PROBLEM TO WORK ON => All lines in the data bearing the string "指定なし" should be identified and copied.

[Collection entries]
------------------------------------------------------------

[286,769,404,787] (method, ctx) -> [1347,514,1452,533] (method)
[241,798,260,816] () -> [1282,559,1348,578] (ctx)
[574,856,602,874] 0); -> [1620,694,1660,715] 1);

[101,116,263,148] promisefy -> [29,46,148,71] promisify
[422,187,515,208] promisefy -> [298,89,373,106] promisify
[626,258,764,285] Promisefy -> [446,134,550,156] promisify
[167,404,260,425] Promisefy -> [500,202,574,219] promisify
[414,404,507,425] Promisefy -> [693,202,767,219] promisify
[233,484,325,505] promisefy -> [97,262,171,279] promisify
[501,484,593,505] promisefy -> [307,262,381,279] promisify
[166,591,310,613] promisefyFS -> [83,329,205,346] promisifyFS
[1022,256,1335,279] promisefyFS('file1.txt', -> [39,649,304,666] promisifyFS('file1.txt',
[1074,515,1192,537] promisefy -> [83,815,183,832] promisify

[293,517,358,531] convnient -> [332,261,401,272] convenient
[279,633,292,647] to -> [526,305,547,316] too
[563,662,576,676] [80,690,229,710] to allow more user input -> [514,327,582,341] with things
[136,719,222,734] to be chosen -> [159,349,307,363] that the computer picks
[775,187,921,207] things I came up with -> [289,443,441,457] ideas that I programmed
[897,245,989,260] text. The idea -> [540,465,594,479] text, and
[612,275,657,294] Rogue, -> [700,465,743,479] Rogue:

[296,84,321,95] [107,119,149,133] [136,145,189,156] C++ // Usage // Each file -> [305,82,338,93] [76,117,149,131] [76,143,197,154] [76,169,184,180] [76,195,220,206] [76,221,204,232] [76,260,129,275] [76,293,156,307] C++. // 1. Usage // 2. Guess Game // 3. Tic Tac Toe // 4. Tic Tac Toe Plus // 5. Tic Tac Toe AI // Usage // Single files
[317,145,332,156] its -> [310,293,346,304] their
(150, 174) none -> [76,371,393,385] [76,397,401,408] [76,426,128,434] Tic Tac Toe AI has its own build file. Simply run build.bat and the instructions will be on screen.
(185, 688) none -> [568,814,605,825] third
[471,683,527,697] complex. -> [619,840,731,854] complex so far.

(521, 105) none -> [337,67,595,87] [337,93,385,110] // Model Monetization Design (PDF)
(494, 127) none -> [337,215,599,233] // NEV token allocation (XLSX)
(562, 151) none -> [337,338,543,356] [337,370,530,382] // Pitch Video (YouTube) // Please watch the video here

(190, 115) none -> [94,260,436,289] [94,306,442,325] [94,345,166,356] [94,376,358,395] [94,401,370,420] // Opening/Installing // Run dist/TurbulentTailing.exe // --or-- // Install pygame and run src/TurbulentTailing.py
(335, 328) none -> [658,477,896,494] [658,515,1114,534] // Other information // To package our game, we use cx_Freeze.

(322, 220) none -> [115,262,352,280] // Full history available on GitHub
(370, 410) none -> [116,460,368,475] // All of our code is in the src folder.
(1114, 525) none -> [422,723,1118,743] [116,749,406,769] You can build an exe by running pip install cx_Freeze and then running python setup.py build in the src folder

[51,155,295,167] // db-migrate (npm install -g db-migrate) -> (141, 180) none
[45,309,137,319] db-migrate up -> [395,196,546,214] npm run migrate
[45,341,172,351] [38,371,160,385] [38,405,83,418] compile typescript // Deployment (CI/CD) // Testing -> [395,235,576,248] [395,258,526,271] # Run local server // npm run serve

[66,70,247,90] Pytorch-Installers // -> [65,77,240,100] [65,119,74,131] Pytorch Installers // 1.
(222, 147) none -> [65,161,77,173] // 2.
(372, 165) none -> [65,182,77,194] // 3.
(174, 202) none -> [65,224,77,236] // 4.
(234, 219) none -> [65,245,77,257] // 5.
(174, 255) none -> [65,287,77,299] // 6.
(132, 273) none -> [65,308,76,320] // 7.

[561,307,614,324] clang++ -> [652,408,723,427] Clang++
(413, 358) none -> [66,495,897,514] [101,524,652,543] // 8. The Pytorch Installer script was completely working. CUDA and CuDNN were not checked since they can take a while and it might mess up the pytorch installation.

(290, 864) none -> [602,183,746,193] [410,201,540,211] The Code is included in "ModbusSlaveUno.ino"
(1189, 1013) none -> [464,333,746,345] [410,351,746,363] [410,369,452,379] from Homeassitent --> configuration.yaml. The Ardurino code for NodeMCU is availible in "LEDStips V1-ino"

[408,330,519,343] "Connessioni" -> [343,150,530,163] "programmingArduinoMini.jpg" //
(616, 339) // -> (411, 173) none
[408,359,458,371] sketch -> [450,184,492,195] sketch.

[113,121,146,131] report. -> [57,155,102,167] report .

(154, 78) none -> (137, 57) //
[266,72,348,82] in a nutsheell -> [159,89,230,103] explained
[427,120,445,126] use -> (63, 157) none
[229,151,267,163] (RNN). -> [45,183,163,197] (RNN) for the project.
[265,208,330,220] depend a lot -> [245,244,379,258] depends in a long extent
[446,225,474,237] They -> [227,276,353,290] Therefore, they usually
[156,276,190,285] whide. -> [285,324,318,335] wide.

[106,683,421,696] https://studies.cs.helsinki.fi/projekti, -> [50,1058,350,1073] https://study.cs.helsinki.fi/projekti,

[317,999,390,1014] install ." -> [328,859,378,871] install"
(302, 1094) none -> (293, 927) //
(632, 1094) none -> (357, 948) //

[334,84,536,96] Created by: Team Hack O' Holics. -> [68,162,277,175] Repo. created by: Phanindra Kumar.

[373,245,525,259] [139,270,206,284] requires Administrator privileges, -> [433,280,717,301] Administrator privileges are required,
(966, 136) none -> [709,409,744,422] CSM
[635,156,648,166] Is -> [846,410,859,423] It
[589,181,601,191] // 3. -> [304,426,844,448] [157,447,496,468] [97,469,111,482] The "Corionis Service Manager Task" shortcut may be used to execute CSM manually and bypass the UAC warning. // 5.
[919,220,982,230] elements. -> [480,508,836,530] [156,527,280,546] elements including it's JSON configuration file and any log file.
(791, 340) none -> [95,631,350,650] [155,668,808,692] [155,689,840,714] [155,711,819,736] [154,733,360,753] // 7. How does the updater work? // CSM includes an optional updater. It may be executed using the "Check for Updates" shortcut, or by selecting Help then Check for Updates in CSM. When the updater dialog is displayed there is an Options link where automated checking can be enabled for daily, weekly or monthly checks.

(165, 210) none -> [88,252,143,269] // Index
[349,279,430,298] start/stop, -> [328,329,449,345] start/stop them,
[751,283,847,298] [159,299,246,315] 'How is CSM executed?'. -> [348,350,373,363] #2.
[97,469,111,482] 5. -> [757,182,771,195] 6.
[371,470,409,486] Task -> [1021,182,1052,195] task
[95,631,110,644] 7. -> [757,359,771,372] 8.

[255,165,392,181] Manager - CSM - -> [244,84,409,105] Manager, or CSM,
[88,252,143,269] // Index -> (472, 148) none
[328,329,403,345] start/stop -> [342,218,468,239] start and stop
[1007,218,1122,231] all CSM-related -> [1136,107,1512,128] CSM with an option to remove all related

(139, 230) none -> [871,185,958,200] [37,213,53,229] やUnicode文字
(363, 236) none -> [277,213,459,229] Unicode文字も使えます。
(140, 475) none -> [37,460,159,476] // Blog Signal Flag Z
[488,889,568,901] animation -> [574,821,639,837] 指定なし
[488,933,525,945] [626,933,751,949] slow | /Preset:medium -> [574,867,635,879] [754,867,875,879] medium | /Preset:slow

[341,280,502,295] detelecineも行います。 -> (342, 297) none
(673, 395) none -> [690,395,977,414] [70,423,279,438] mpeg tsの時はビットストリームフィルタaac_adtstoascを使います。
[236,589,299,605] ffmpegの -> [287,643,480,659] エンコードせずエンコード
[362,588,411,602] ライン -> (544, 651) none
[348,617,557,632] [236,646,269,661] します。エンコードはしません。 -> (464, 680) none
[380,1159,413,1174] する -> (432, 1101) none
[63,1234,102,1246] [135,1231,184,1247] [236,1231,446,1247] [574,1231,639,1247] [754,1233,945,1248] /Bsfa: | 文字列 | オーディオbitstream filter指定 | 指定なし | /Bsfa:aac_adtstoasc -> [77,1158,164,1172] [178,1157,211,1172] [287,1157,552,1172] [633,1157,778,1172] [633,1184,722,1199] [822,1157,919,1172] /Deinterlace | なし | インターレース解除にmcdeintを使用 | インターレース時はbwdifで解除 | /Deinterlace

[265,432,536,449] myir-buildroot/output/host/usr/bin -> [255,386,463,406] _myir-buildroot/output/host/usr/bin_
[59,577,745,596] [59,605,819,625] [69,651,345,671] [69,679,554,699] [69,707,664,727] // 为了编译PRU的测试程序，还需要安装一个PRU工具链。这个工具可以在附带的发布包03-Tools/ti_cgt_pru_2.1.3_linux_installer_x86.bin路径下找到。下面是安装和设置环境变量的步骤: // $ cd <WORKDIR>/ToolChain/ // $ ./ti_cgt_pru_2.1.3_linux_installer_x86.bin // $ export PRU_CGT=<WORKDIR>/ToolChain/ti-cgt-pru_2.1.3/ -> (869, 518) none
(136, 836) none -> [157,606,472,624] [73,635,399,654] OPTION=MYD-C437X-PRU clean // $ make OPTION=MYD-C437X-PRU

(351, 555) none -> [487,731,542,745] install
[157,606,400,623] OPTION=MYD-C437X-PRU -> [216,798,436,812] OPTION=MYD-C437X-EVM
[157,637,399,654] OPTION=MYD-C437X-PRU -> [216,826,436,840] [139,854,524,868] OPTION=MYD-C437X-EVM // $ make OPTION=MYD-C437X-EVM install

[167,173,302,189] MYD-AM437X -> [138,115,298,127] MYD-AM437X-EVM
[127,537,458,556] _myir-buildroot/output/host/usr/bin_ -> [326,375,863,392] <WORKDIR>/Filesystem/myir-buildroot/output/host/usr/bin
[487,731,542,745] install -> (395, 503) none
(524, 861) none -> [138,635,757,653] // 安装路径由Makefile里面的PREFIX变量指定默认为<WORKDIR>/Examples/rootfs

------------------------------------------------------------

WRITTEN REPLY =>
[488,889,568,901] animation -> [574,821,639,837] 指定なし
[63,1234,102,1246] [135,1231,184,1247] [236,1231,446,1247] [574,1231,639,1247] [754,1233,945,1248] /Bsfa: | 文字列 | オーディオbitstream filter指定 | 指定なし | /Bsfa:aac_adtstoasc -> [77,1158,164,1172] [178,1157,211,1172] [287,1157,552,1172] [633,1157,778,1172] [633,1184,722,1199] [822,1157,919,1172] /Deinterlace | なし | インターレース解除にmcdeintを使用 | インターレース時はbwdifで解除 | /Deinterlace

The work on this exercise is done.